Statt als Koalitionsvertrag könnte man die Vereinbarungen von Grünen, SPD und Volt auch als Anleitung verstehen, wie man Münster teuer und unattraktiv macht und noch dazu klimapolitisch überreguliert. „Das meiste geht an den Bedürfnissen der Mitte vorbei: Neben der Tatsache, dass vom neuen Stadtteil, keine Rede ist, werden möglichen Eigenheimbesitzer:innen durch hohe Umweltauflagen Steine in den Weg gelegt.

Statt auf eine solide Finanzierung und ein einheitliches, langfristiges und klares Konzept, wird bei der Verkehrswende auf ad hoc-Maßnahmen und teure Versprechen gesetzt – mit vagen Aussagen zu S-Bahn-Plänen und anderen Alternativen.
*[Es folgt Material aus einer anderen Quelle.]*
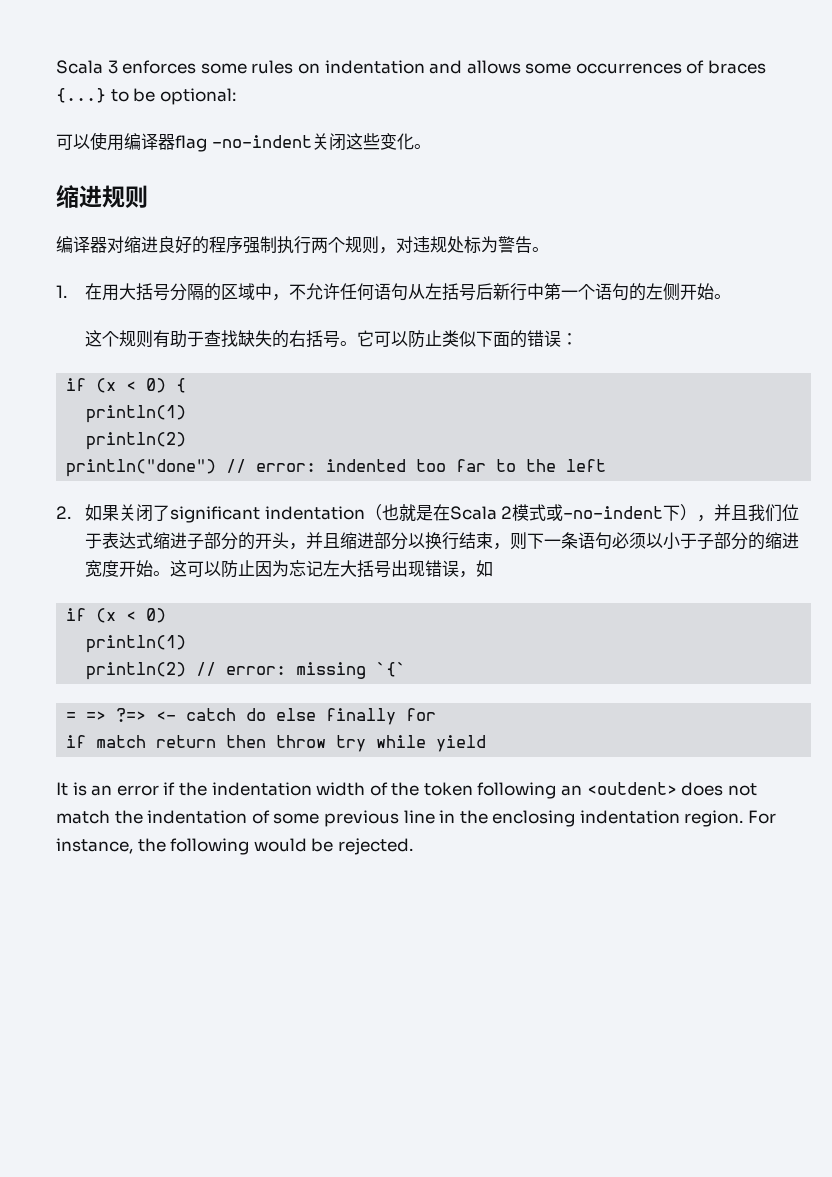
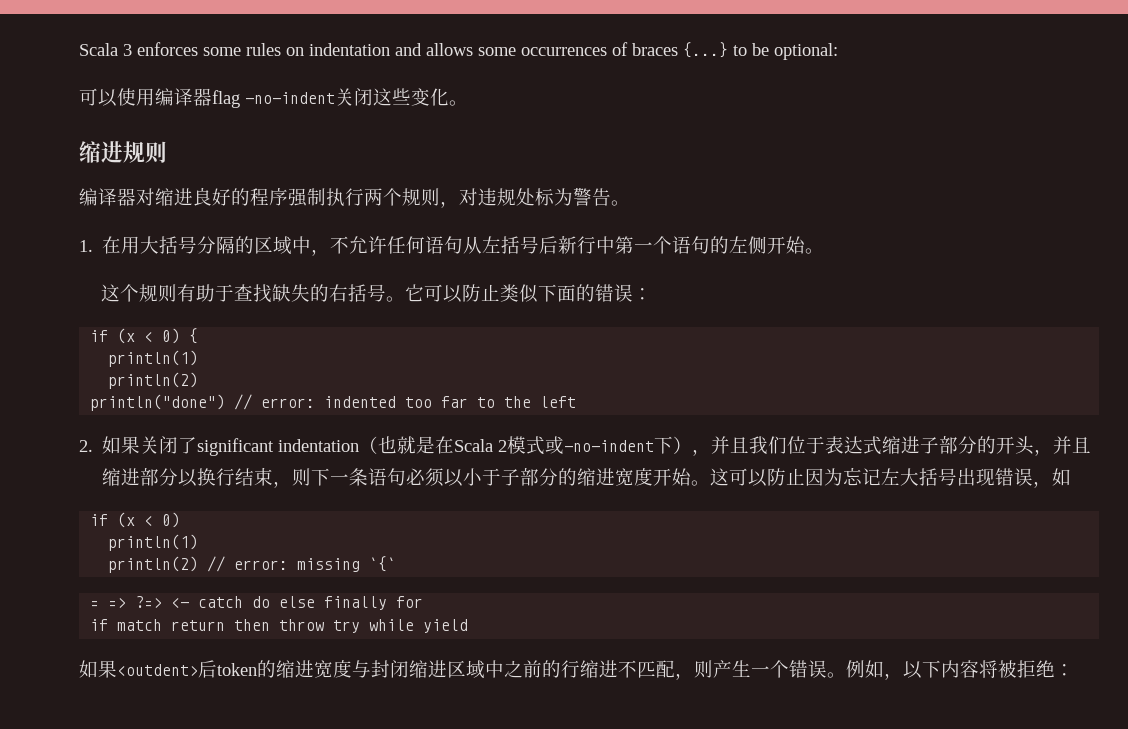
[56,782,757,799] [56,810,777,827] [56,838,413,855] It is an error if the indentation width of the token following an <outdent> does not match the indentation of some previous line in the enclosing indentation region. For instance, the following would be rejected. -> [79,660,1074,680] 如果<outdent>后token的缩进宽度与封闭缩进区域中之前的行缩进不匹配，则产生一个错误。例如，以下内容将被拒绝：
Das Ziel, die Innenstadt so schnell wie möglich autofrei zu machen, ist gerade mit Blick auf die stark von der Krise betroffenen Gastronomien und den Einzelhandel der falsche Weg“, so die deutliche Kritik von FDP-Fraktionsvorsitzendem Jörg Berens. „Auch die Ambitionen hinsichtlich der Digitalisierung im Bereich der Bildung lassen zu wünschen übrig und setzen den falschen Fokus: "Bei der Ausstattung der Schüler:innen hat das Bündnis keinen Blick für die aktuellen Bedürfnisse: Erst bis 2025 sollen sie mit Endgeräten ausgestattet werden. Unser eingereichter Ratsantrag geht hier viel weiter“, erklärt Berens.

Die FDP-Fraktion wird ihre Rolle als Opposition nutzen und für klare Prioritäten einstehen: „Es kommen finanzpolitisch schwierige Zeiten auf die Stadt zu. Deswegen muss man zunächst eine Bestandsaufnahme der Projekte und Investitionen machen, die zwingend notwendig sind. Wir wollen die Haushaltssicherung vermeiden. Das geht aber nur, wenn wir uns in den nächsten Jahren in Zurückhaltung üben und bei den Ausgaben klare Prioritäten setzen. Dafür werden wir unsere Stimme im Rat noch stärker einsetzen, um weiterhin die Anwälte der Mitte zu sein und alle Entscheidungen mahnend, kritisch und konstruktiv bewerten, um solide Gegenvorschläge machen zu können“, so Jörg Berens abschließend.